* Front-end code change data *
· · · · ·

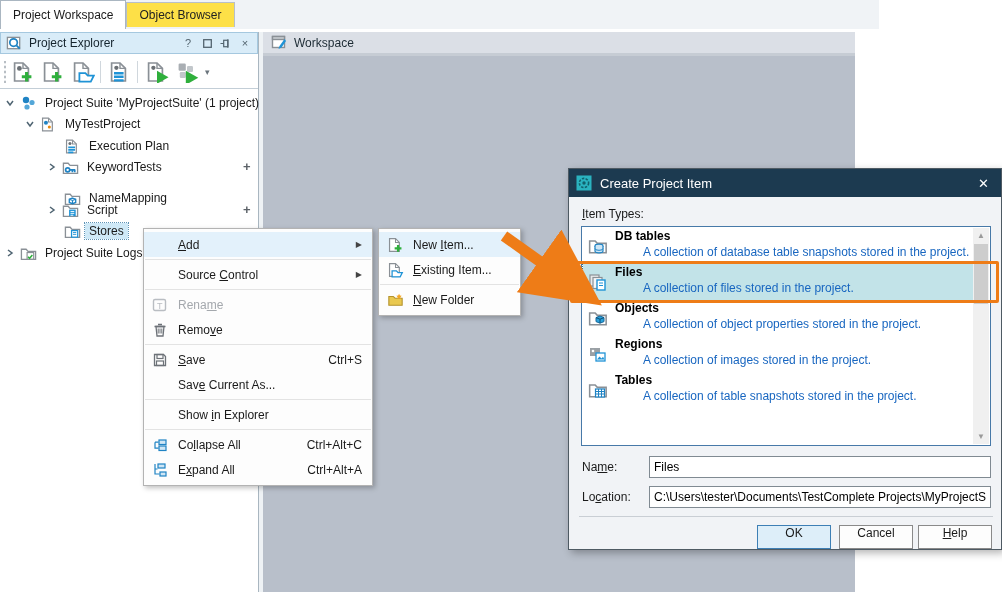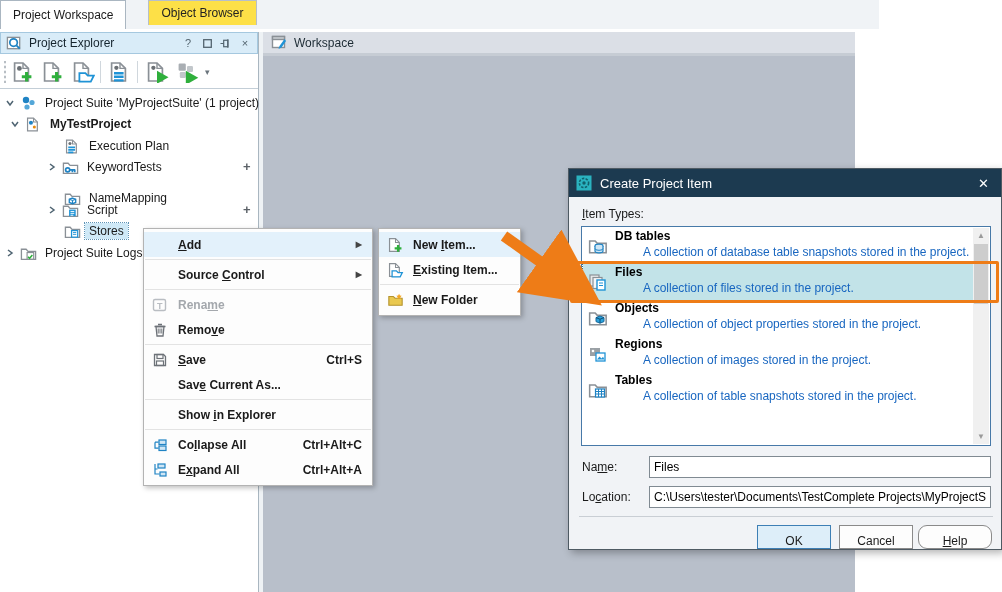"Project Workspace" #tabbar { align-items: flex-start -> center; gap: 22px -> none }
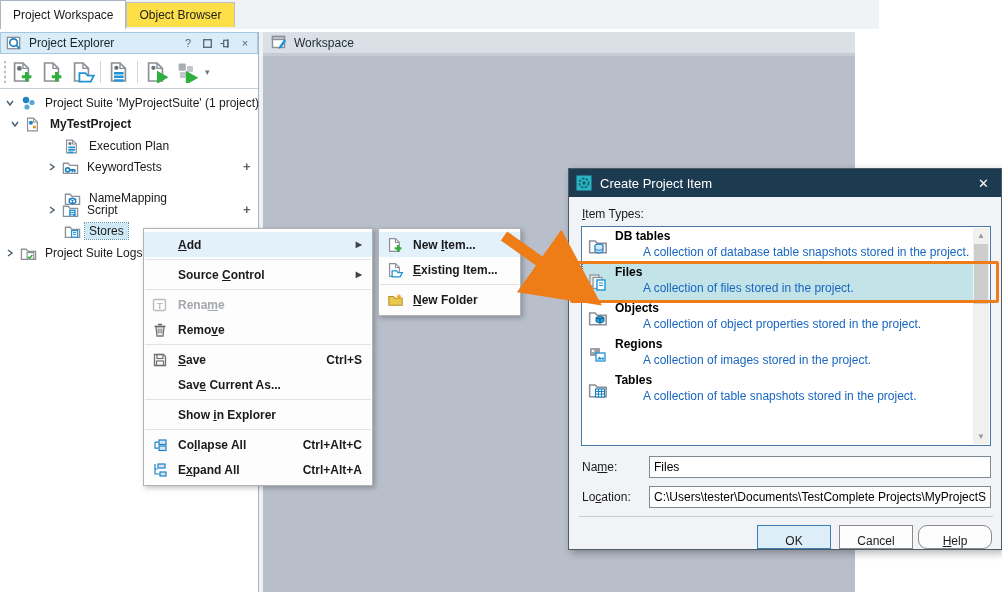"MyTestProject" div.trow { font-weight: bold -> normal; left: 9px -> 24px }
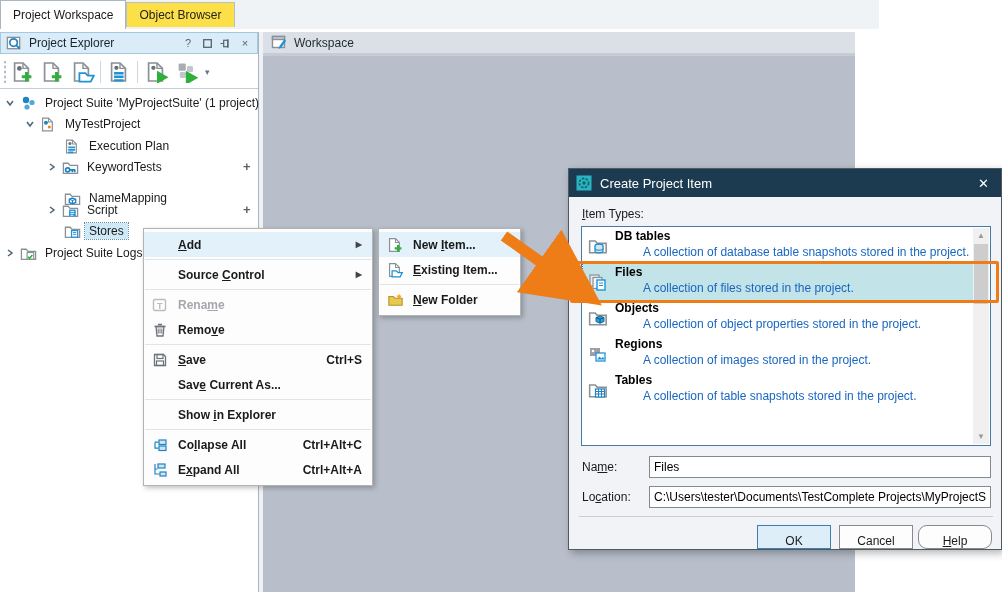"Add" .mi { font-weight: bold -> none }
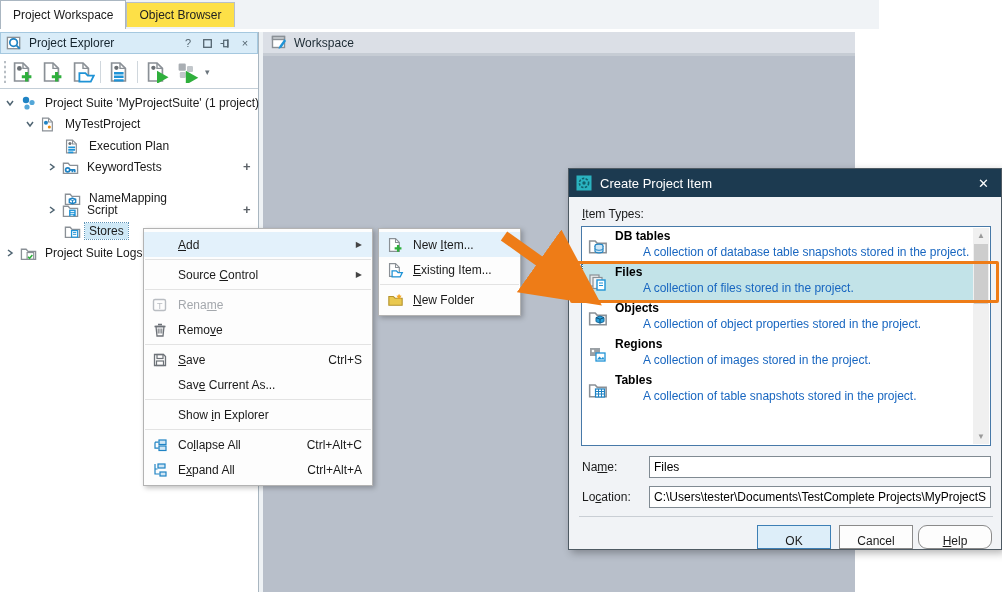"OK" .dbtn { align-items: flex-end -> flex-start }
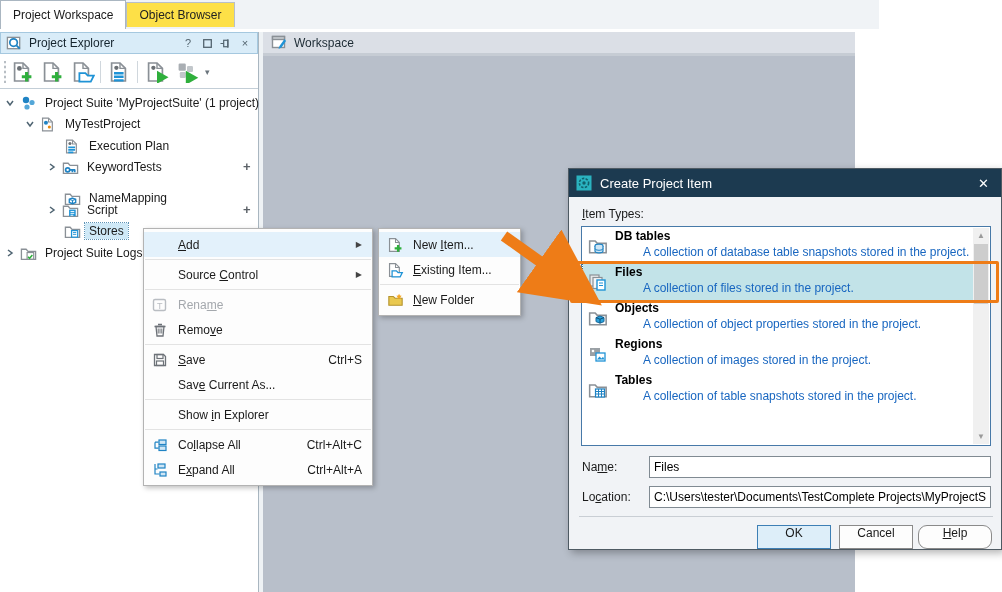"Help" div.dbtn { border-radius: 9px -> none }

· · · · ·

* Activity *
Do not include pictures. Copy only the lines running from the line with "bold -> none" through the last line of the records, exactly as they appear.

* Problem solution *
"Add" .mi { font-weight: bold -> none }
"OK" .dbtn { align-items: flex-end -> flex-start }
"Help" div.dbtn { border-radius: 9px -> none }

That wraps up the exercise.